Leave out the pictures, and retype the remaining data exactly.

[Stored items]
————————
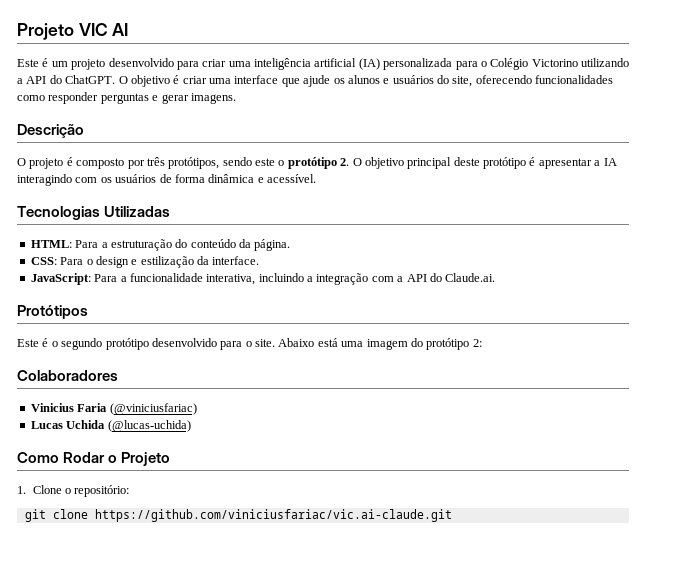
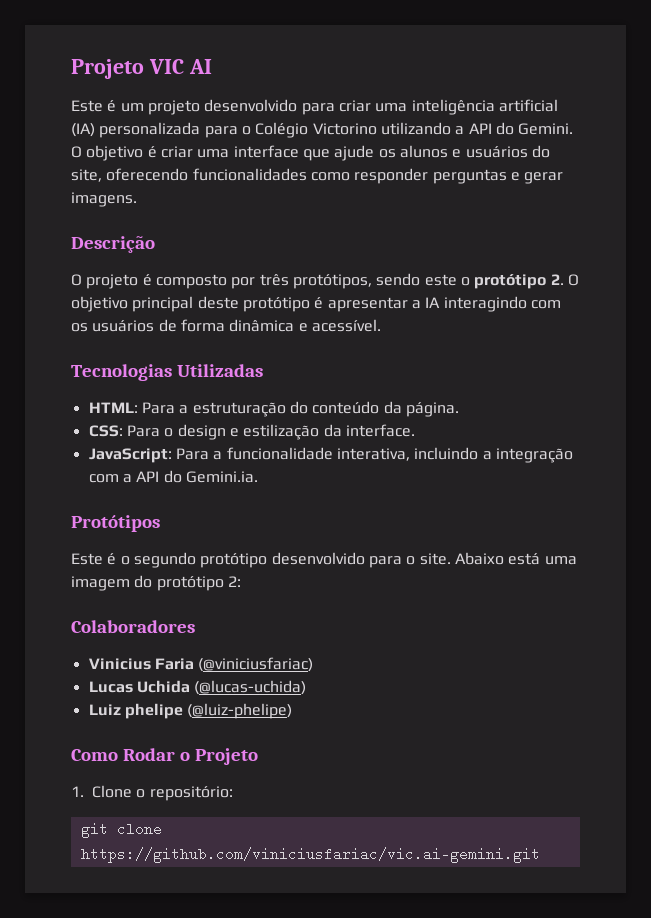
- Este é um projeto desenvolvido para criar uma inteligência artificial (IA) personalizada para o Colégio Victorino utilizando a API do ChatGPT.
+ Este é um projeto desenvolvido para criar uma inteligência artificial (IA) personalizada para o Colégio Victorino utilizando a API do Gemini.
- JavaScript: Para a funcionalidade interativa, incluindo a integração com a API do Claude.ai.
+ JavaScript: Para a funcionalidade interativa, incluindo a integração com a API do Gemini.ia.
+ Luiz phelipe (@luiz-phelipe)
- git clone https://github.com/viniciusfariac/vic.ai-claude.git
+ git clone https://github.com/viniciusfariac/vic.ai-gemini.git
————————
Task result
- Este é um projeto desenvolvido para criar uma inteligência artificial (IA) personalizada para o Colégio Victorino utilizando a API do ChatGPT.
+ Este é um projeto desenvolvido para criar uma inteligência artificial (IA) personalizada para o Colégio Victorino utilizando a API do Gemini.
- JavaScript: Para a funcionalidade interativa, incluindo a integração com a API do Claude.ai.
+ JavaScript: Para a funcionalidade interativa, incluindo a integração com a API do Gemini.ia.
+ Luiz phelipe (@luiz-phelipe)
- git clone https://github.com/viniciusfariac/vic.ai-claude.git
+ git clone https://github.com/viniciusfariac/vic.ai-gemini.git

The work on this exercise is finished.